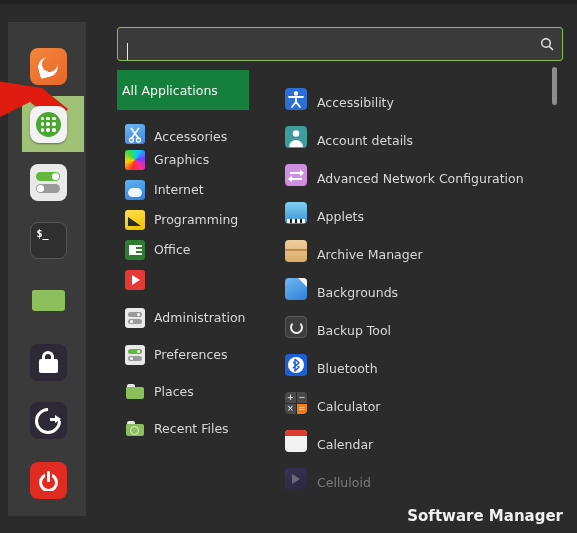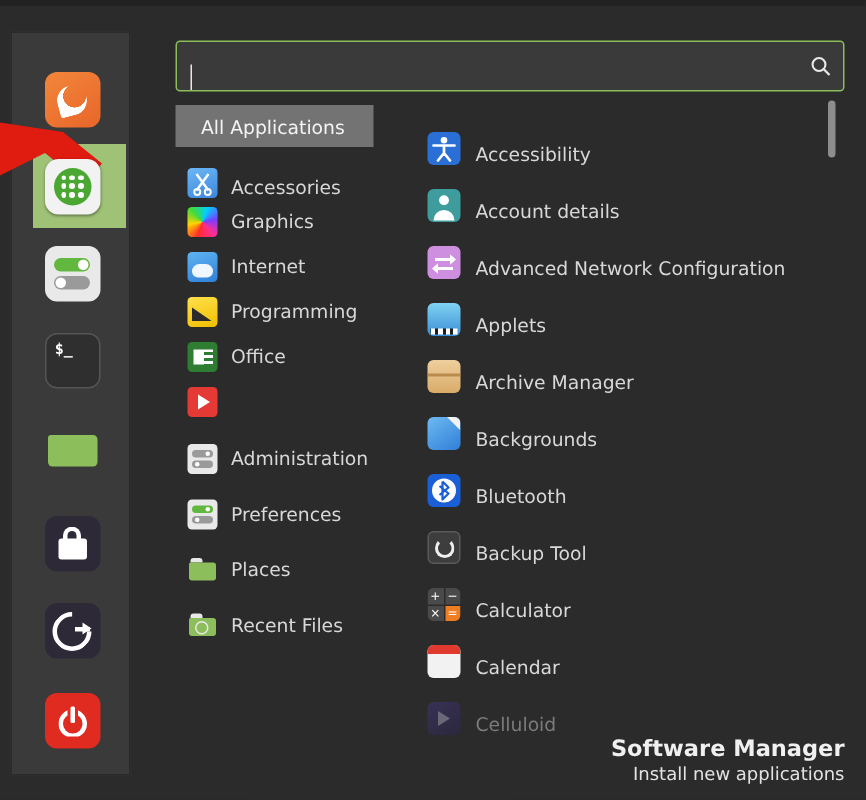--- a/index.html
+++ b/index.html
@@ -120,7 +120,7 @@
     padding-left: 8px; box-sizing: border-box; margin-bottom: 1px;
     color: #d8d8d8; font-size: 12.5px;
   }
-  .cat-item.sel { background: #737373; color: #ffffff; height: 28px; padding-left: 17px; }
+  .cat-item.sel { background: #15803d; color: #ffffff; height: 40px; padding-left: 5px; }
   .cat-item.sel .cat-label { color: #f4f4f4; }
   .cat-icon { width: 20px; height: 20px; flex: 0 0 20px; border-radius: 3px; position: relative; }
 

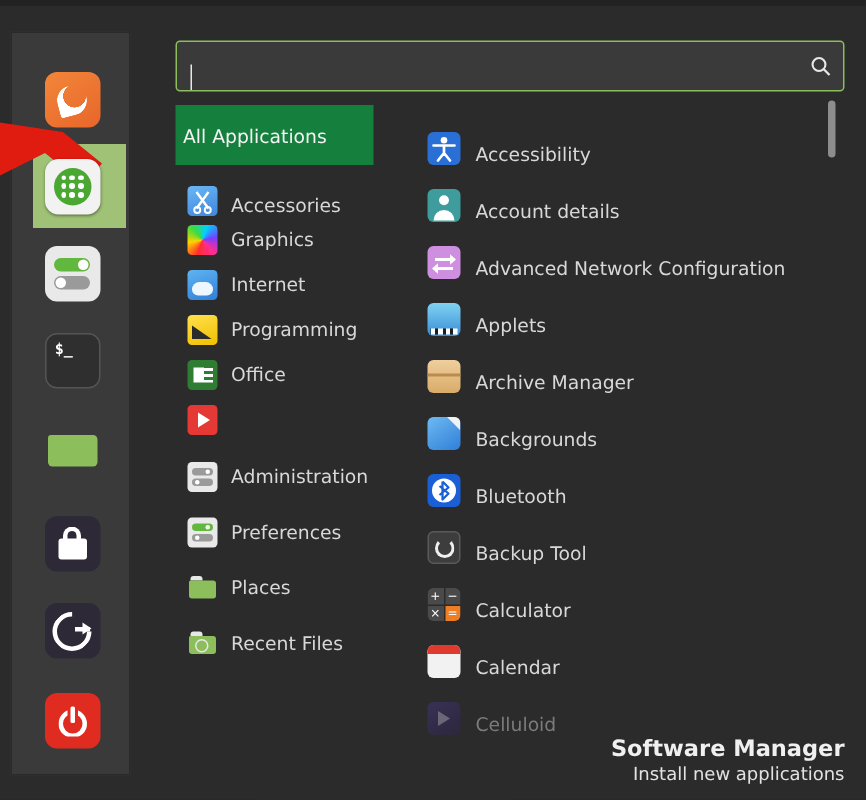--- a/index.html
+++ b/index.html
@@ -412,6 +412,13 @@
     </div>
 
     <div class="app-item">
+      <span class="app-icon ai-backup">
+        <span class="ring"></span>
+      </span>
+      <span>Backup Tool</span>
+    </div>
+
+    <div class="app-item">
       <span class="app-icon ai-bluetooth">
         <svg width="22" height="22" viewBox="0 0 22 22">
           <circle cx="11" cy="11" r="8" fill="#fff"></circle>
@@ -422,13 +429,6 @@
     </div>
 
     <div class="app-item">
-      <span class="app-icon ai-backup">
-        <span class="ring"></span>
-      </span>
-      <span>Backup Tool</span>
-    </div>
-
-    <div class="app-item">
       <span class="app-icon ai-calculator">
         <span>+</span>
           <span>−</span>

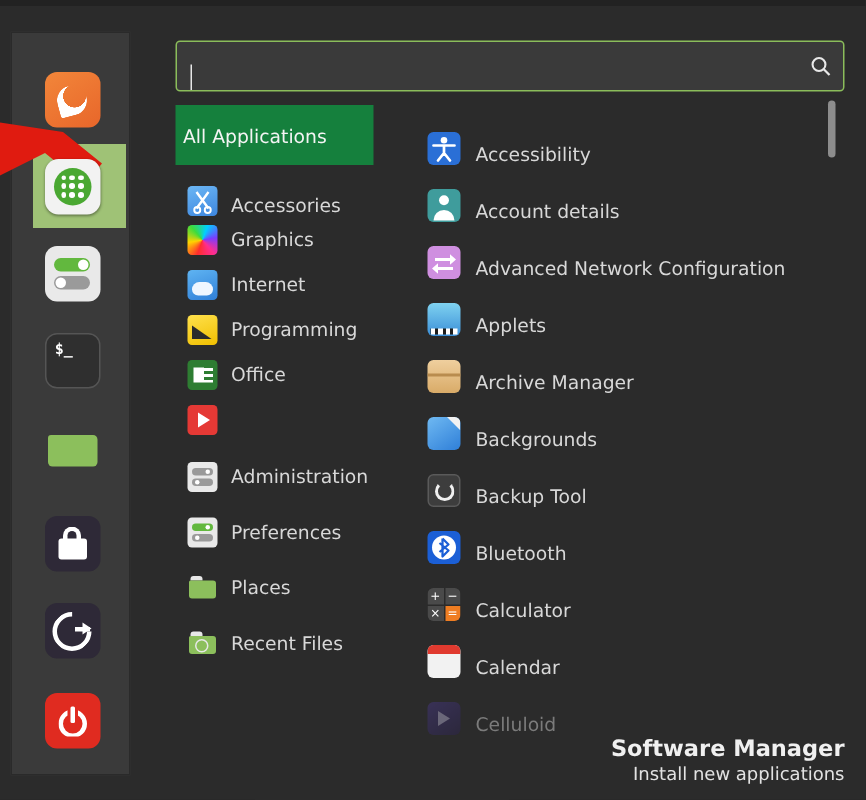--- a/index.html
+++ b/index.html
@@ -455,7 +455,6 @@
 
   <div class="footer">
     <div class="footer-title">Software Manager</div>
-    <div class="footer-sub">Install new applications</div>
   </div>
 
 </div>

________________________________________

Your goal: Whenever a line in the material contains the word "span", copy that line.

Answer section:
+      <span class="app-icon ai-backup">
+        <span class="ring"></span>
+      </span>
+      <span>Backup Tool</span>
       <span class="app-icon ai-bluetooth">
-      <span class="app-icon ai-backup">
-        <span class="ring"></span>
-      </span>
-      <span>Backup Tool</span>
       <span class="app-icon ai-calculator">
         <span>+</span>
           <span>−</span>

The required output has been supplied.